The writer of Hebrews has argued frequently how Jesus should be the focus of our attention. Going back now over a couple passages in the Gospels, this theme becomes even more apparent. At the conclusion of the transfiguration in Luke chapter 9, after Peter speaks up about making some tents for Jesus, Moses and Elijah, a cloud envelopes them and then in Luke 9:34-35, Peter is rebuked for trying to do something for God and is told to pay attention to Jesus. As Peter was speaking about tents, “…a cloud came and overshadowed them, and they were afraid as they entered the cloud. And a voice came out of the cloud, saying, ‘This is my Son, my Chosen One; listen to him!’” I found it interesting that the final verse in Luke on the transfiguration says, “And when the voice had spoken, Jesus was found alone. And they kept silent and told no one in those days anything of what they had seen.” How unusual for Peter to “keep silent” at all. But the rebuke of speaking when he didn’t know what he was saying must have sunk in a little. Later of course, we see him shooting his mouth off again but for now he “kept silent.”

Yet Peter never forgot this incident in his life and he didn’t keep silent for very long. As Peter and the rest of the apostles went about witnessing to the truth of the resurrection of Jesus from the dead as mentioned in all of Peter’s early sermons, they often encountered opposition and were accused of making up stories. You must admit, the thought of the resurrection from the dead sounds like a made-up story. Peter had an answer to that as we read in 2 Peter 1:16-18, “For we did not follow cleverly devised myths when we made known to you the power and coming of our Lord Jesus Christ, but we were eyewitnesses of his majesty. For when he received honor and glory from God the Father, and the voice was borne to him by the Majestic Glory, ‘This is my beloved Son, with whom I am well pleased,’ we ourselves heard this very voice borne from heaven, for we were with him on the holy mountain.”

Near death stories find their way into the news and tabloids often.

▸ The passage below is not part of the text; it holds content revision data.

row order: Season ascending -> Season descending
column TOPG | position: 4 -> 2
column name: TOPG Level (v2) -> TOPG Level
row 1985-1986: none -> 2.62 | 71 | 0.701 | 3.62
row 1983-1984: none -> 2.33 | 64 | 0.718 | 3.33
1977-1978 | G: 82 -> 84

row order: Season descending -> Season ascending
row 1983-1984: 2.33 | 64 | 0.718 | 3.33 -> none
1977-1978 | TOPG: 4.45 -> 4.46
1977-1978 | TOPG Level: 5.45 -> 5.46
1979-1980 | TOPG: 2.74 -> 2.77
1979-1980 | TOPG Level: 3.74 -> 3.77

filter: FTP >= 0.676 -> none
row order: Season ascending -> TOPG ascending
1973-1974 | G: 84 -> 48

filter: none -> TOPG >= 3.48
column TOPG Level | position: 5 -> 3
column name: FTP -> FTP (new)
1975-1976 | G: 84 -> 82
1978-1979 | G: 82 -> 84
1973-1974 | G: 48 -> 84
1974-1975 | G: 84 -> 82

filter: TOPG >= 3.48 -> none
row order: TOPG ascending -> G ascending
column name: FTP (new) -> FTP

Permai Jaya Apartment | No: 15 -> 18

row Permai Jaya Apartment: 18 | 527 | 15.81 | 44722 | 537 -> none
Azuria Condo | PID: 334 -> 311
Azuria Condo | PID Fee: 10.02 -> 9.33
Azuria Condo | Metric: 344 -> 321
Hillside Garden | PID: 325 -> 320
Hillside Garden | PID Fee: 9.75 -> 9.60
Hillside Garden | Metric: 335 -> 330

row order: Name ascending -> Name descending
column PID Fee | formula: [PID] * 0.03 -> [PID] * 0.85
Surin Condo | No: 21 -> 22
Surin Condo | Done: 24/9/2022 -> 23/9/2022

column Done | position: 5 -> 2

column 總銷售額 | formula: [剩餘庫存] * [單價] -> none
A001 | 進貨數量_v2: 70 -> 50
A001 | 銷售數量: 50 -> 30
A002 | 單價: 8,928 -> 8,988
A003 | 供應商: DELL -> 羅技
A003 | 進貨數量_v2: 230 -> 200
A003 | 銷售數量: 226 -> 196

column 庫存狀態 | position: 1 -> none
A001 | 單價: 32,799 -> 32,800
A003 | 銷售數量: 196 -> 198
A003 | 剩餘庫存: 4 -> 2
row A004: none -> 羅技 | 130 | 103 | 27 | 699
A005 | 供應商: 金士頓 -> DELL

Why? I think because people long for some news from the other side. Not long ago a young pastor’s son told the story about Jesus in his near-death experience and they produced a book named “Heaven is for Real.” It became extremely popular both in and out of the Christian circles. Whether they believed him or not, everyone wanted to hear what he had to say. But when we have Jesus’ confirmed death, burial and resurrection, why aren’t we giving Him our full attention? Shouldn’t we focus on the one who actually died and came back rather than one who almost died? I’ve never truly appreciated the “Red Letter” New Testaments, but I’m becoming more and more interested the older I get. Shouldn’t we give more attention to Jesus?